The Miami-Dade County medical examiner has not yet released toxicology results that might determine if Fernandez or the other two victims were under the influence of alcohol or drugs. Klepper said that report would be part of the wildlife commission's completed investigation. Authorities previously said no evidence of alcohol or drugs was found at the crash scene.

On Capitol Hill, Florida's U.S. senators, Democrat Bill Nelson and Republican Marco Rubio, introduced a resolution Tuesday honoring Fernandez for his journey from communist Cuba to Major League Baseball stardom and his contributions to the community.

The resolution notes that Fernandez was jailed in Cuba after an unsuccessful attempt to defect and once saved his mother from drowning after she fell from a boat off Mexico's Yucatan Peninsula.

"He risked his life escaping tyranny in Cuba to seek liberty and opportunity in America," Rubio, also a Cuban-American, said in a news release.

Meanwhile, a beachgoer found a bag containing four baseballs signed by the Marlins pitcher, WSVN-TV reported.

The station reported a black bag containing Jose Fernandez's checkbook and four autographed baseballs apparently washed ashore on Miami Beach not far from the accident site.
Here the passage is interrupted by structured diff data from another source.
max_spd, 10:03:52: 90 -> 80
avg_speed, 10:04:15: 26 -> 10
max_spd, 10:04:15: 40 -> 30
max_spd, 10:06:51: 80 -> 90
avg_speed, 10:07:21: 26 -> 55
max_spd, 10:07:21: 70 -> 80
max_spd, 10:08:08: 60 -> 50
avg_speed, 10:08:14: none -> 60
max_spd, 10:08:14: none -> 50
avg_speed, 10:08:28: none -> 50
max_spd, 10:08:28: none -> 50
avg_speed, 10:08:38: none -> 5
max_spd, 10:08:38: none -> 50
Ocean Rescue Division Chief Vincent Canosa said the bag was given to a lifeguard and that it apparently came from the boat.

Enormously popular in Miami's large Cuban-American community, Fernandez defected from Cuba at age 15, won the National League Rookie of the Year award in 2013 and became a two-time All-Star. He had been scheduled to pitch Monday night against the New York Mets, a game that instead became a tribute to him and remembrance of his life.